Mom is still giving me that expressionless stare. I sigh and kiss Babcia, and then I walk around her bed, and I bend to kiss Mom’s cheek too. At the last second, Mom catches my forearm in her hand, then she stands and kisses my cheek in return.

“Good luck,” she says stiffly. I thank her, but then bolt out the door before she can add the inevitable you’re going to need it and spoil the gentle buzz her farewell has given me. Once Eddie and I are in the car, I grit my teeth and dial Dad.

“Ally,” he greets me warmly. “How are things? How’s your grandmother?”

“Not good, Dad,” I admit. “Has Mom told you she can’t speak?”

“She did. And your mom seems to think the hospital is dropping the ball.”

“Yeah, I know...”

“But you think Mom is being a hard-ass, like she always is.”

I laugh weakly. I seriously love my Dad, especially the oh-so-chill retirement version of him.

“I kind of do. But, Dad—I actually think Mom needs you. I know she doesn’t want to ask you to come home, but I think you need to. Babcia has asked me to go to Poland, and I’m going to go, so Mom is going to be alone—”

“Just back up a bit there, love,” Dad says patiently. “What’s this about you going to Poland?”

“It’s complicated,” I mutter. “Babcia asked me to go and I’m still not sure why, but I’m going anyway.”

“Well, that’s unexpected.
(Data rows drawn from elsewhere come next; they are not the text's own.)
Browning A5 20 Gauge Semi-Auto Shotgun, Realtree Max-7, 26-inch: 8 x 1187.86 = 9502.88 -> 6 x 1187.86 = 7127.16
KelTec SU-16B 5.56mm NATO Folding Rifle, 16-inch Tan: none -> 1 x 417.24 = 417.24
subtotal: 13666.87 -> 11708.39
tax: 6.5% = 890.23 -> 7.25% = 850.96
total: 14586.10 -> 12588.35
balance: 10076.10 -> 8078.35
How fun for you.”

I laugh at the ease of Dad’s acceptance of my crazy quest.

“This is almost exactly the opposite of how the conversation with Mom went when I told her,” I tell him. “She’s stressed out of her mind—between her work and visiting Babcia at the hospital—I’m a bit worried how she’ll cope if anything happens with Babcia while I’m away. Can you come?”

“Of course I can,” Dad says, and he sighs heavily. “If she’d asked, I’d have come right home when Babcia got sick. You know that, right?”

“I do, Dad.” I sigh too. “I really do.”

“Well, when are you shifting gears from stay-at-home mom to international jet-setter?”

“Tomorrow afternoon,” I say, then I swallow.

“I guess I won’t see you until you get back,” Dad says. “Do me a favor, Alice, and bring me back some vodka. Good stuff—as strong as possible. I think I’m going to need it to deal with your mom when Babcia finally goes.”

“I can’t even think about that yet,” I admit.

“Well, my darling daughter, I won the mother-in-law lottery when I met your mother, so I hate to say this—but Babcia is ninety-five years old. Sooner or later, we’re all going to have to let her go.”